Savings are required for an economy to grow. If you consume all you produce and save nothing, then you exist at a subsistence level. Savings grant you the potential to utilize excess resources so as to upgrade your circumstances.

We’ll gloss over the word deficit, or other words relating to the reallocation of wealth, because these words are meaningless in terms of fundamental economics. A deficit is merely a means of tapping into someone else’s savings. This is accomplished through various vehicles, for example borrowing and taxing, not to mention stealing. (Taxes can be direct or indirect — for example, currency depreciation (inflation) is a hidden tax, and the Obamacare mandate is not a tax (so Obama says); yet it compels you to spend your money in such-and-such a way.) Bottom line is that all of forces of redistribution — deficit, taxes, depreciation, mandate, regulation, theft, whatever — are simply the negation of savings. More of the former means less of the latter. I’m noting this as a technical point, not an editorial comment.

This leads to the fourth word, which is Investment. An investment is a special form of consumption, in that resources are used up, not for the purpose of today’s subsistence, but rather for tomorrow’s production.
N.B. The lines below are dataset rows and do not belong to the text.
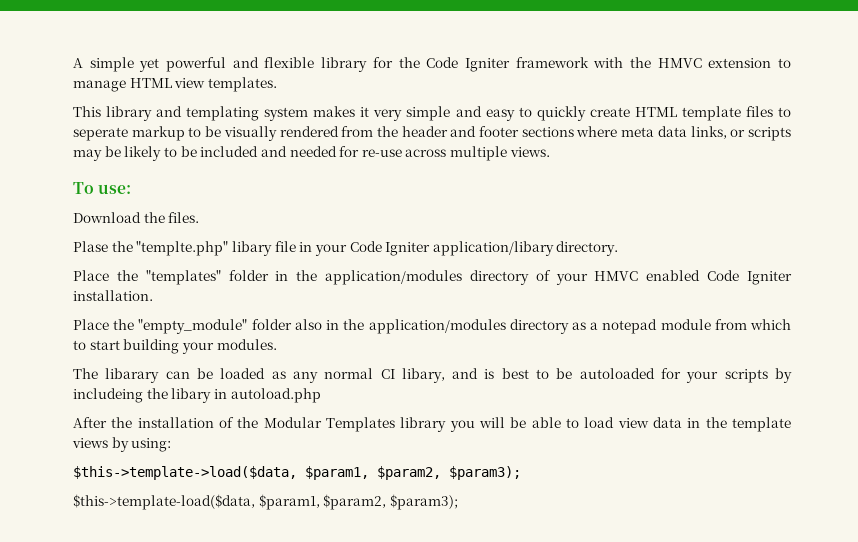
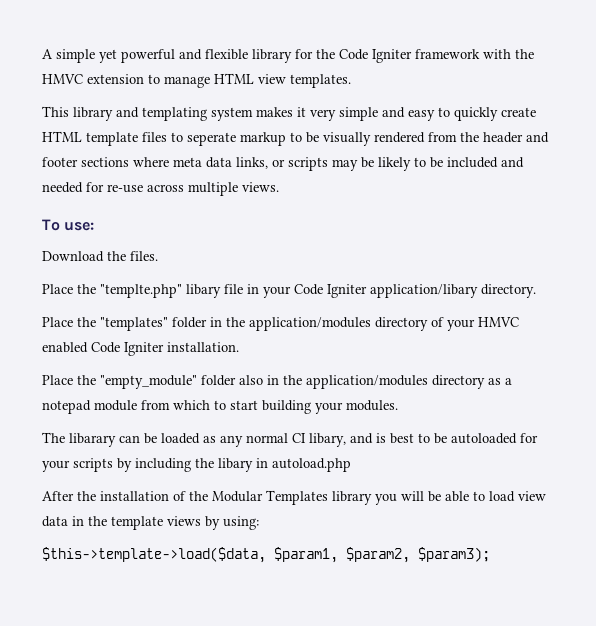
[73,241,108,252] Plase -> [42,284,73,294] Place
[73,388,143,403] includeing -> [135,458,191,472] including
[73,494,458,510] // $this->template-load($data, $param1, $param2, $param3); -> (490, 554) none

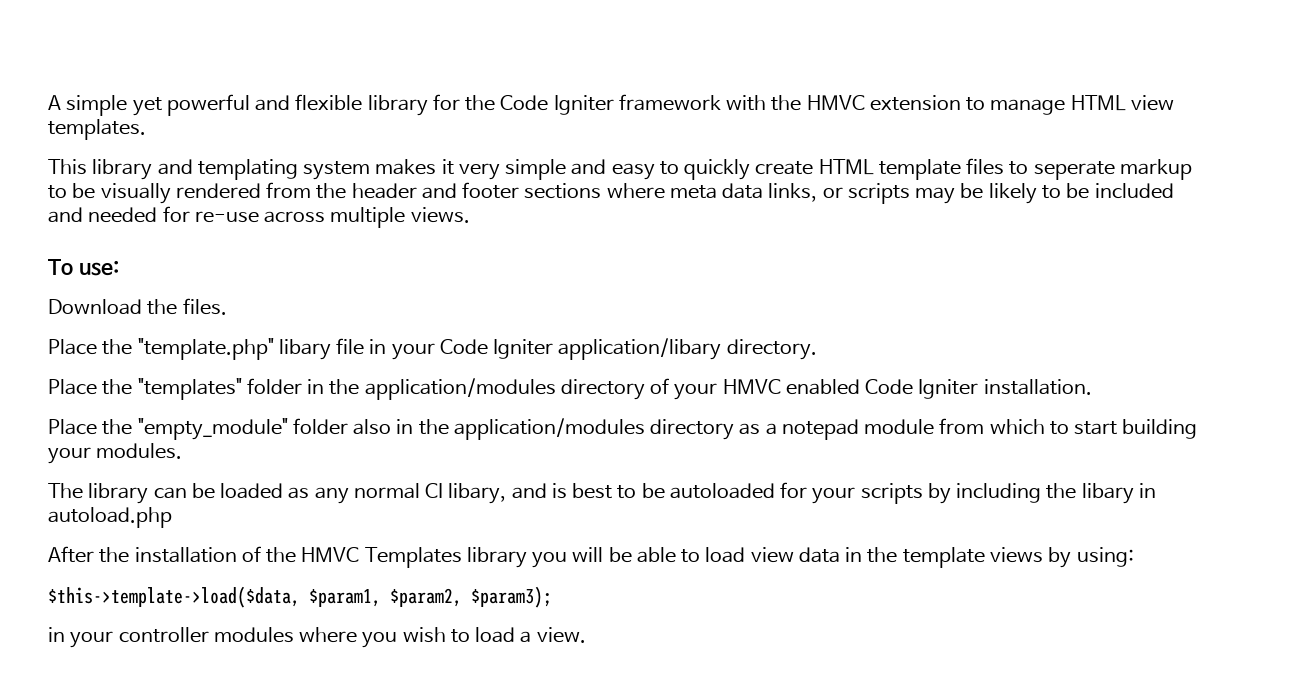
[100,284,182,298] "templte.php" -> [137,338,274,360] "template.php"
[69,433,116,447] libarary -> [88,483,149,504] library
[212,491,263,502] Modular -> [301,547,360,562] HMVC
(490, 554) none -> [48,627,586,648] // in your controller modules where you wish to load a view.

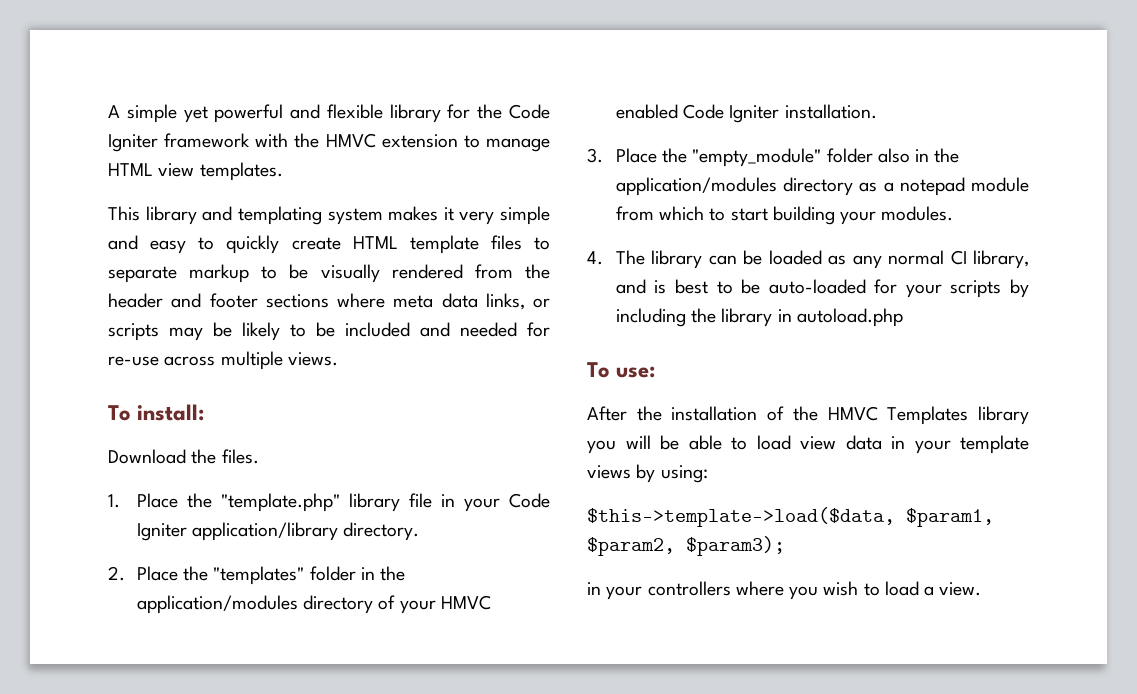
[1033,161,1115,180] seperate -> [108,266,177,283] separate
[78,260,119,276] use: -> [137,404,205,421] install:
(227, 306) none -> [108,494,120,508] 1.
[278,339,331,360] libary -> [348,493,400,512] library
[558,338,722,360] application/libary -> [192,522,339,541] application/library
(817, 349) none -> [108,566,125,581] 2.
(1092, 387) none -> [587,148,603,163] 3.
(183, 451) none -> [587,251,603,265] 4.
[448,483,507,504] libary, -> [973,250,1029,269] library,
[669,483,775,499] autoloaded -> [768,279,866,294] auto-loaded
[1081,483,1134,504] libary -> [721,308,773,327] library
(172, 517) none -> [587,362,656,378] // To use:
[867,547,898,563] the -> [914,440,951,454] your
[118,627,294,643] controller modules -> [647,581,731,596] controllers

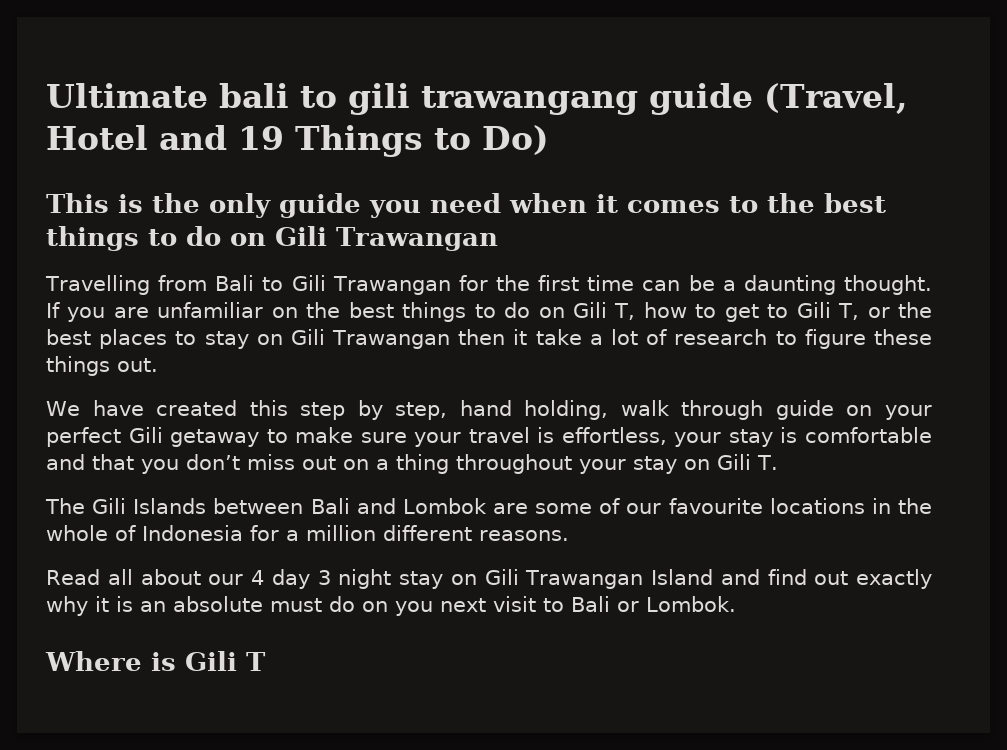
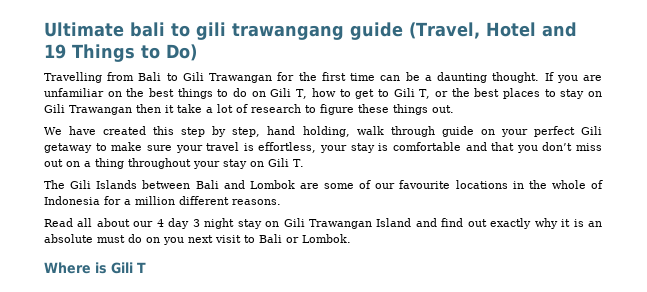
[46,193,886,218] [46,226,498,251] // This is the only guide you need when it comes to the best things to do on Gili Trawangan -> (197, 52) none

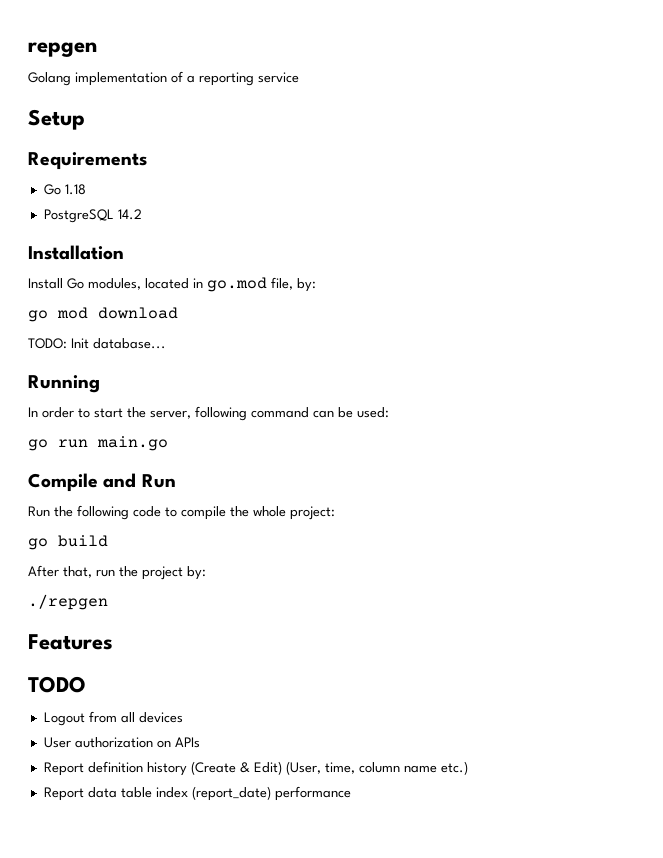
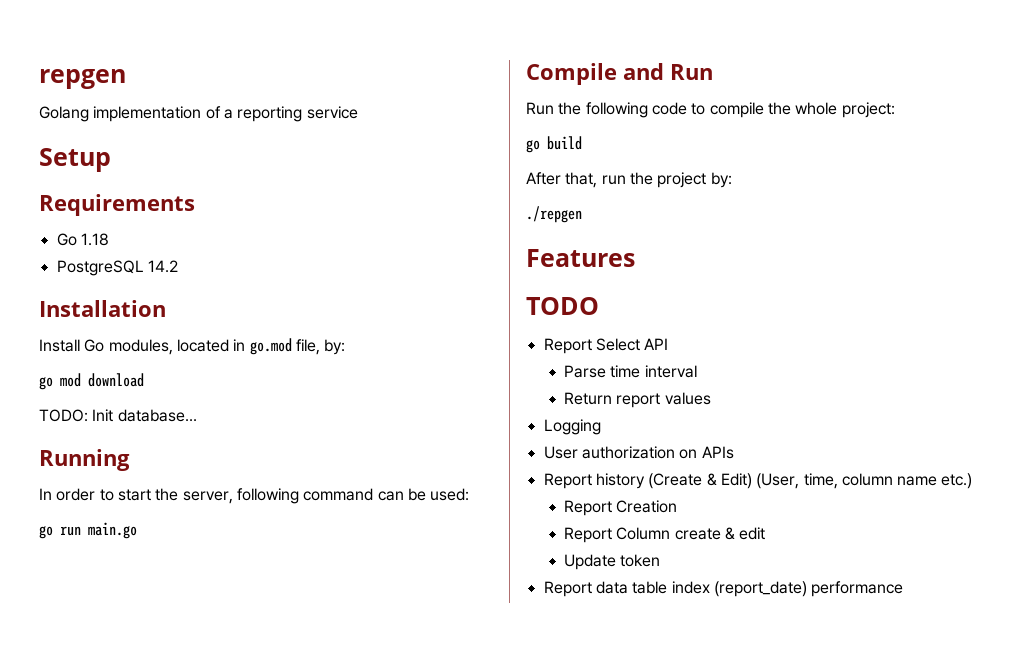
[43,711,183,726] Logout from all devices -> [543,338,669,354] [564,365,697,378] [564,392,711,408] [543,419,601,435] Report Select API // Parse time interval // Return report values // Logging
[87,761,143,773] definition -> (592, 481) none
(468, 768) none -> [564,500,678,516] [564,527,766,543] [564,554,661,570] // Report Creation // Report Column create & edit // Update token

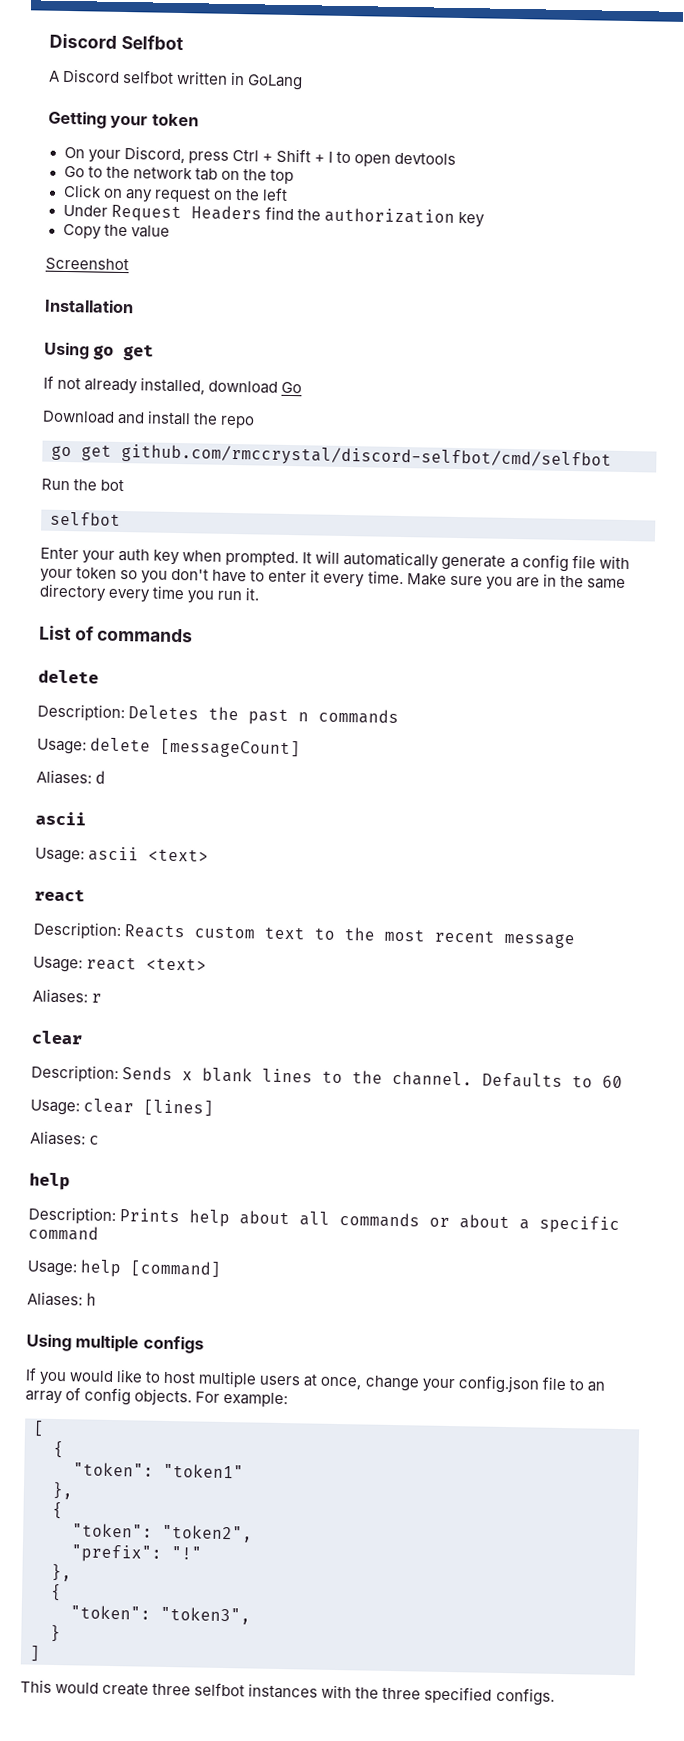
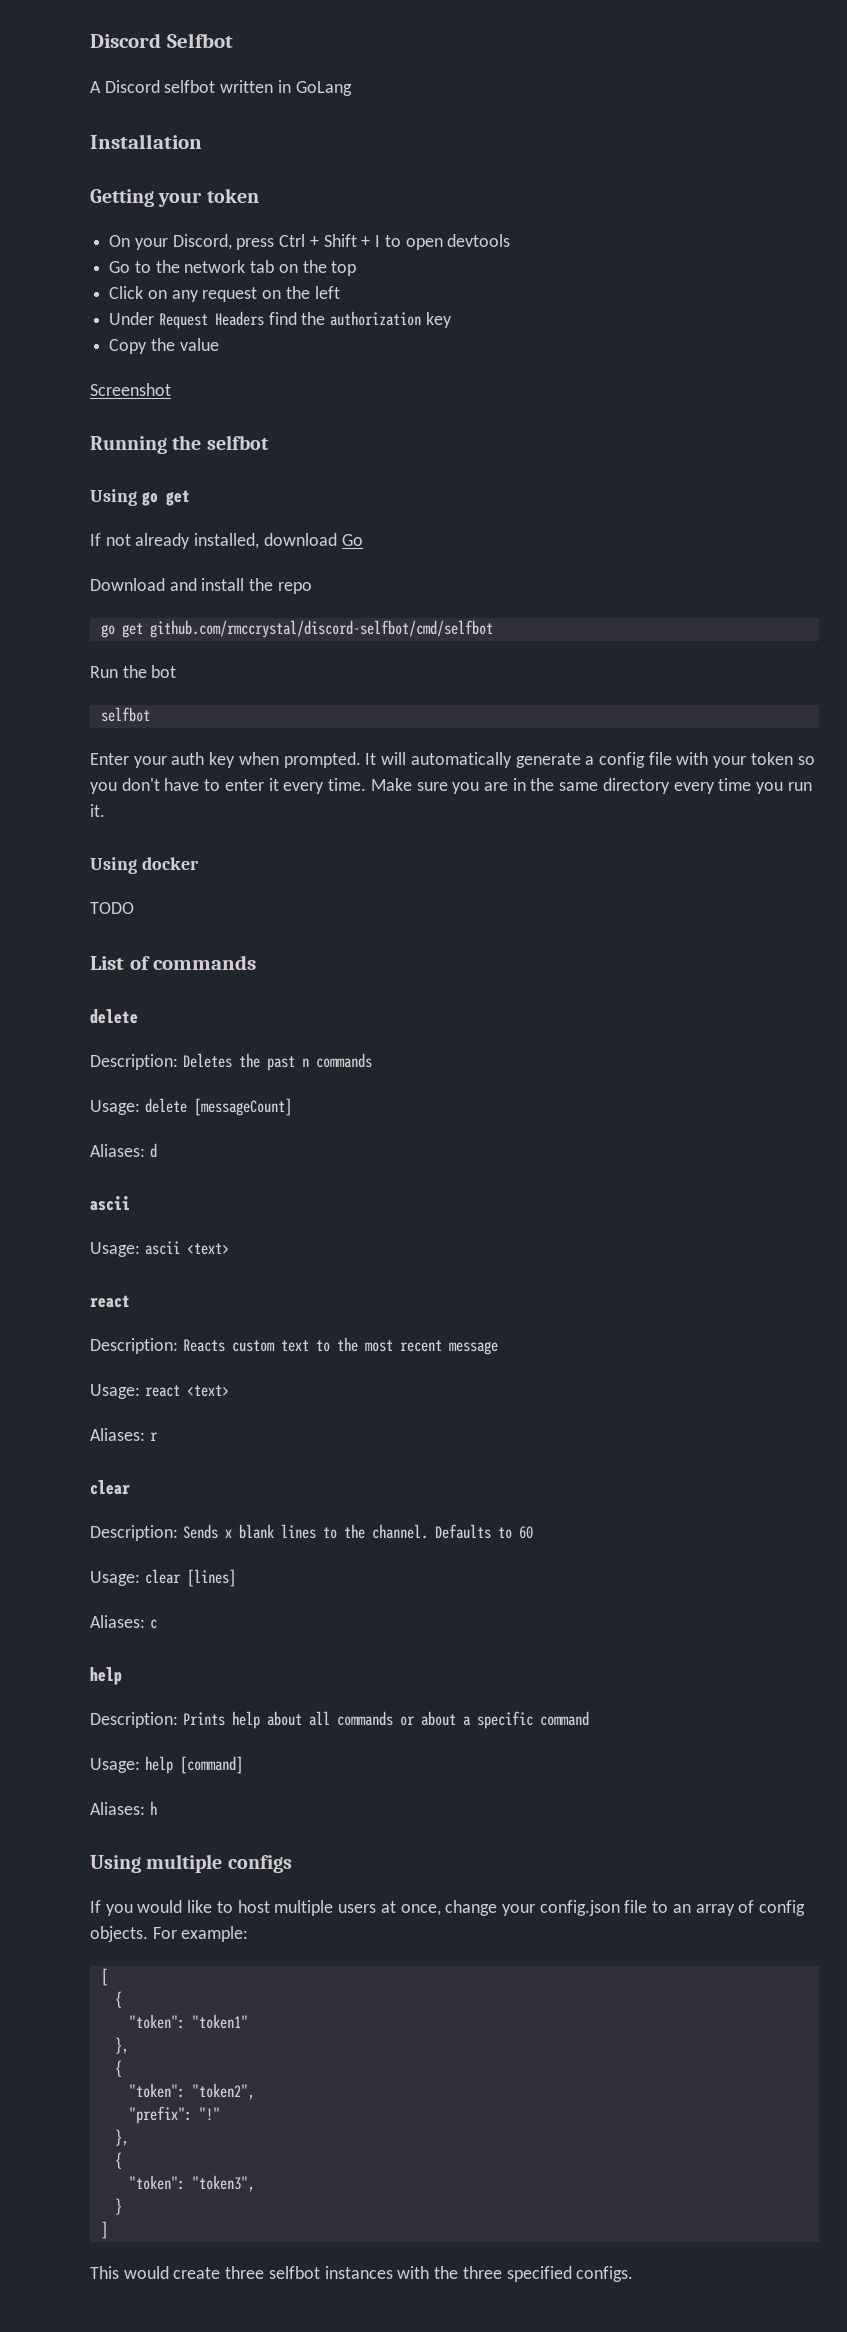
(304, 82) none -> [90,134,202,149] // Installation
[44,298,134,314] Installation -> [90,435,269,454] Running the selfbot
(261, 594) none -> [90,857,199,874] [90,902,134,914] // Using docker // TODO

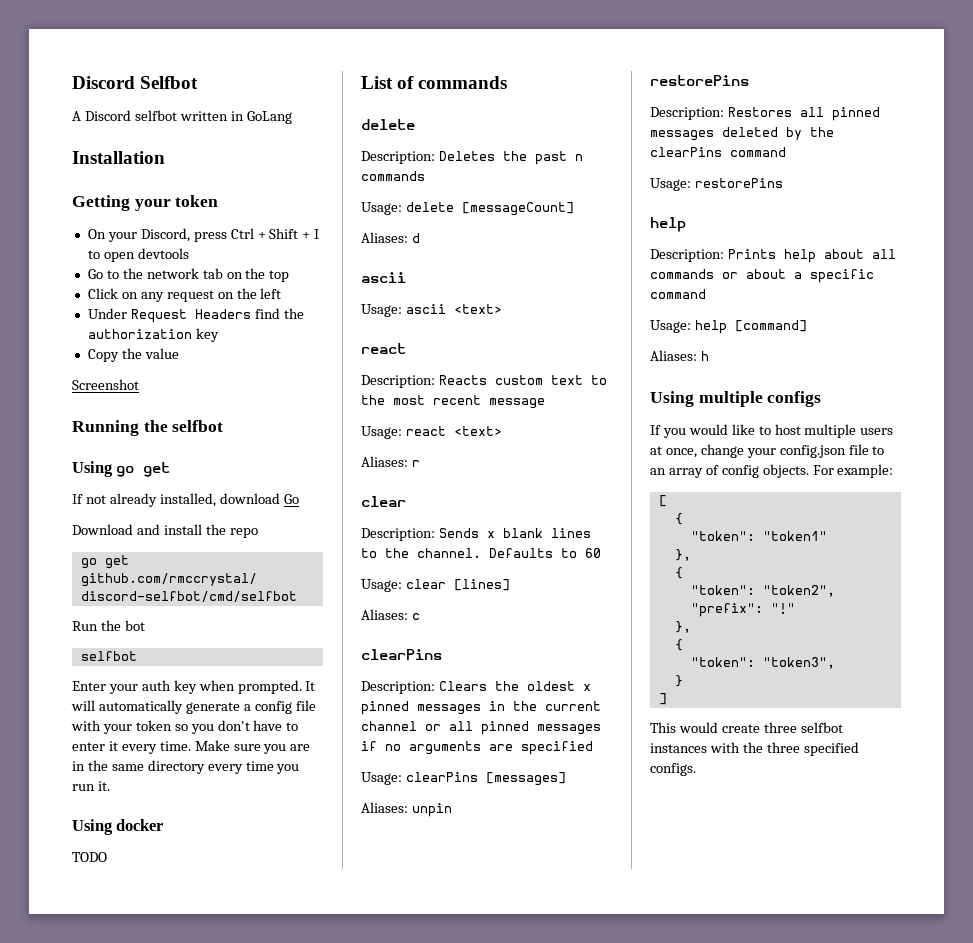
(157, 1624) none -> [361,649,442,660] [361,681,591,694] [361,701,601,715] [361,721,601,735] [361,741,593,755] [361,772,566,786] [361,802,452,817] [650,75,749,86] [650,107,880,121] [650,127,834,141] [650,147,786,157] [650,178,783,191] // clearPins // Description: Clears the oldest x pinned messages in the current channel or all pinned messages if no arguments are specified // Usage: clearPins [messages] // Aliases: unpin // restorePins // Description: Restores all pinned messages deleted by the clearPins command // Usage: restorePins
For example, imagine you have a bean. You can eat (consume) that bean, giving you a meal today and nothing tomorrow. Or you can plant (invest) the bean, meaning you don’t eat it today, but hopefully tomorrow you’ll have more beans. (Note that your investment may or may not bear fruit (or bear beans, as the case may be), depending on circumstances. More on this later.)

With the four words out of five, we have a framework for analyzing any economic proposal. When a plan is proposed, ask yourself: Is this an investment that will result in production? Or is it a plan to boost consumption? What impact does it have on savings?

What does an economy need to prosper? More production? More investment? More savings? More consumption? To answer these questions, we must consider — and this is our final word — Balance.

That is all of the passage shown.